§ **DATA SECTION**
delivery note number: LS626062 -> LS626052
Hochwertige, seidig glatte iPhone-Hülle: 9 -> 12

==

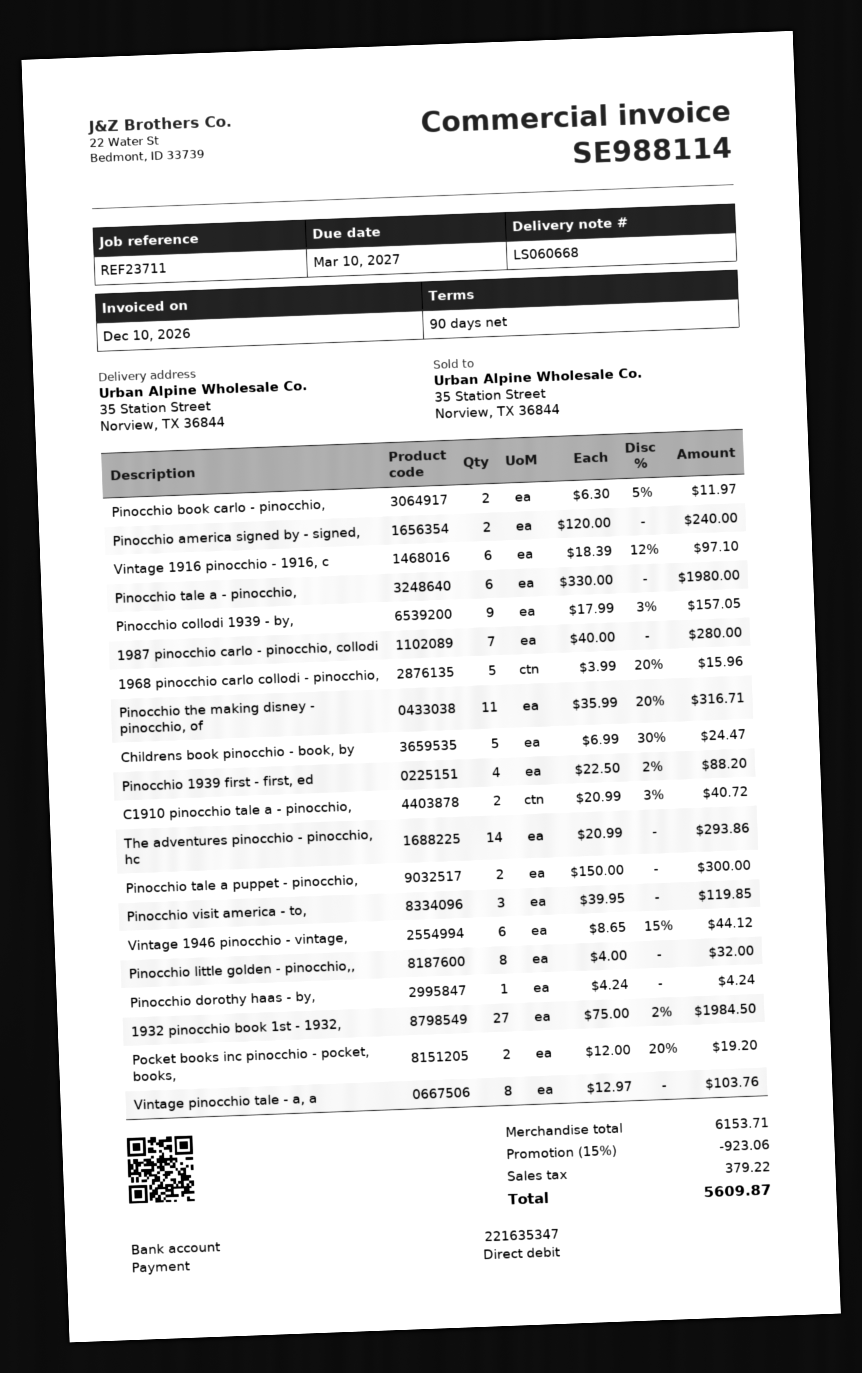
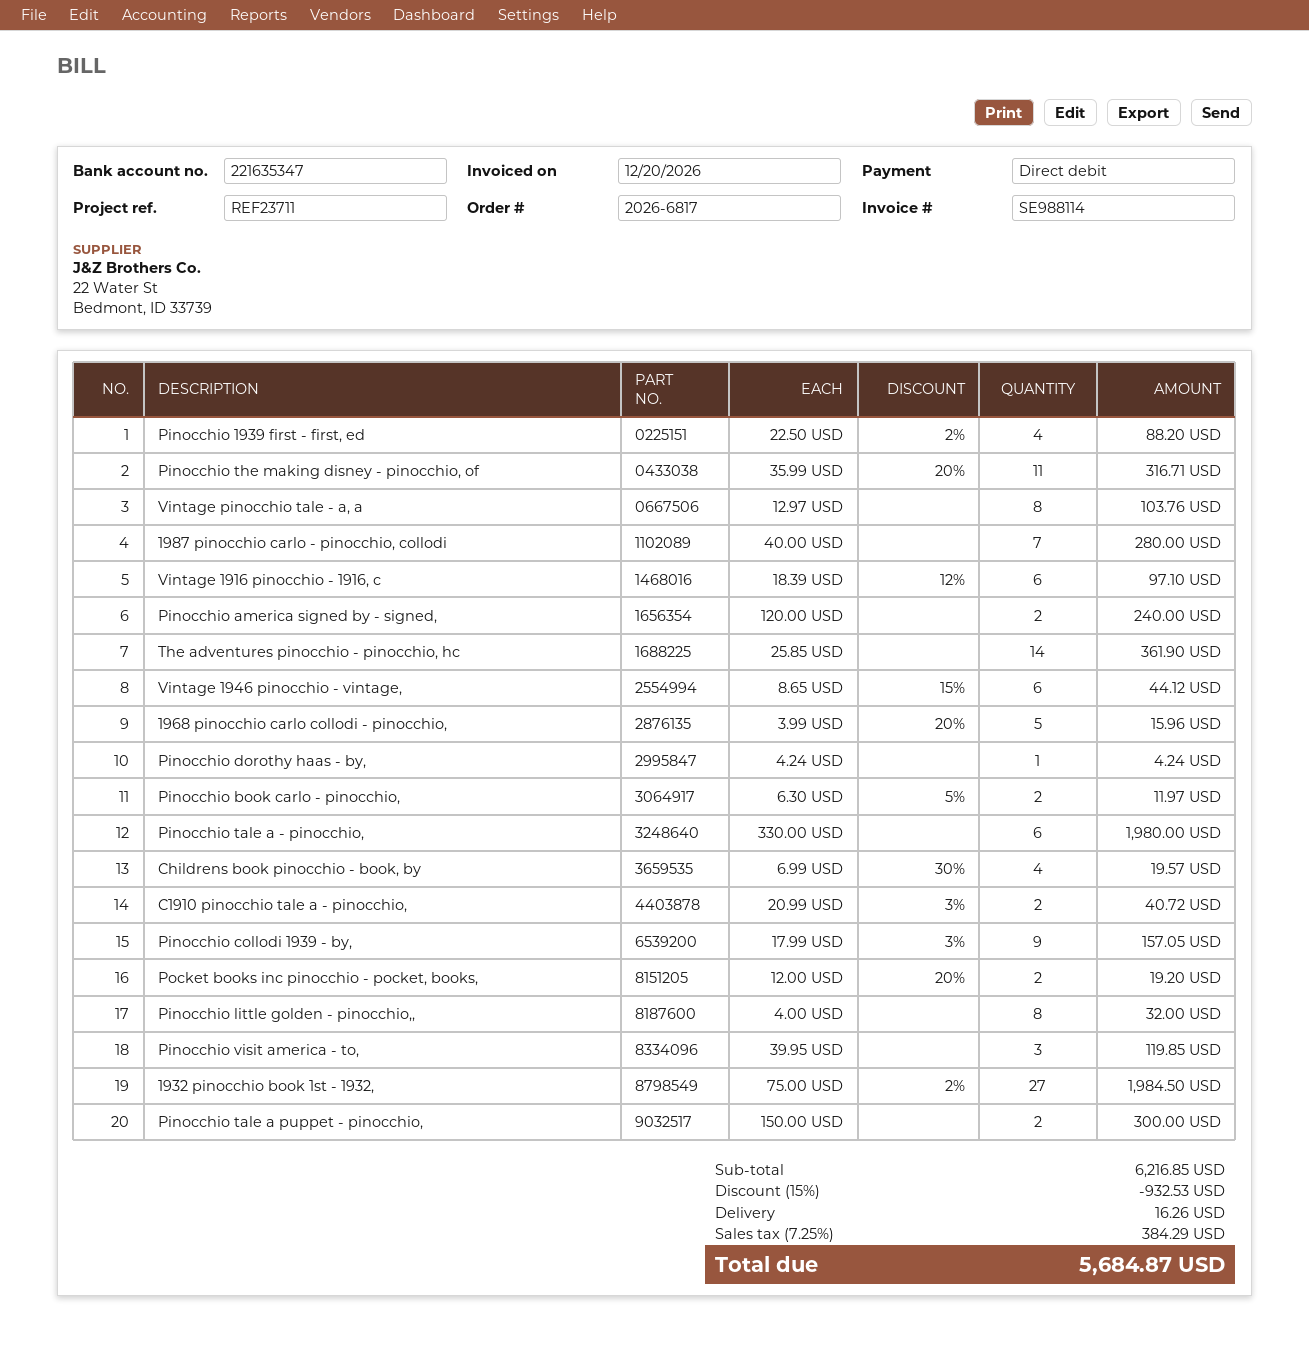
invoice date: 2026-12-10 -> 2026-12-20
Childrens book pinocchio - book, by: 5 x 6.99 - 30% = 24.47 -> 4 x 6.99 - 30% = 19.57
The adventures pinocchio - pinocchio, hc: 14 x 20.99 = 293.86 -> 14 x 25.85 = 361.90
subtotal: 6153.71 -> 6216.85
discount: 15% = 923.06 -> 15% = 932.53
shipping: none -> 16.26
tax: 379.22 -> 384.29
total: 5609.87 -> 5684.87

§ **TASK PROMPT**
Which lines of the listing above hold the word "pinocchio"? Copy each of them.

§ **RESPONSE TO THIS EXERCISE**
Childrens book pinocchio - book, by: 5 x 6.99 - 30% = 24.47 -> 4 x 6.99 - 30% = 19.57
The adventures pinocchio - pinocchio, hc: 14 x 20.99 = 293.86 -> 14 x 25.85 = 361.90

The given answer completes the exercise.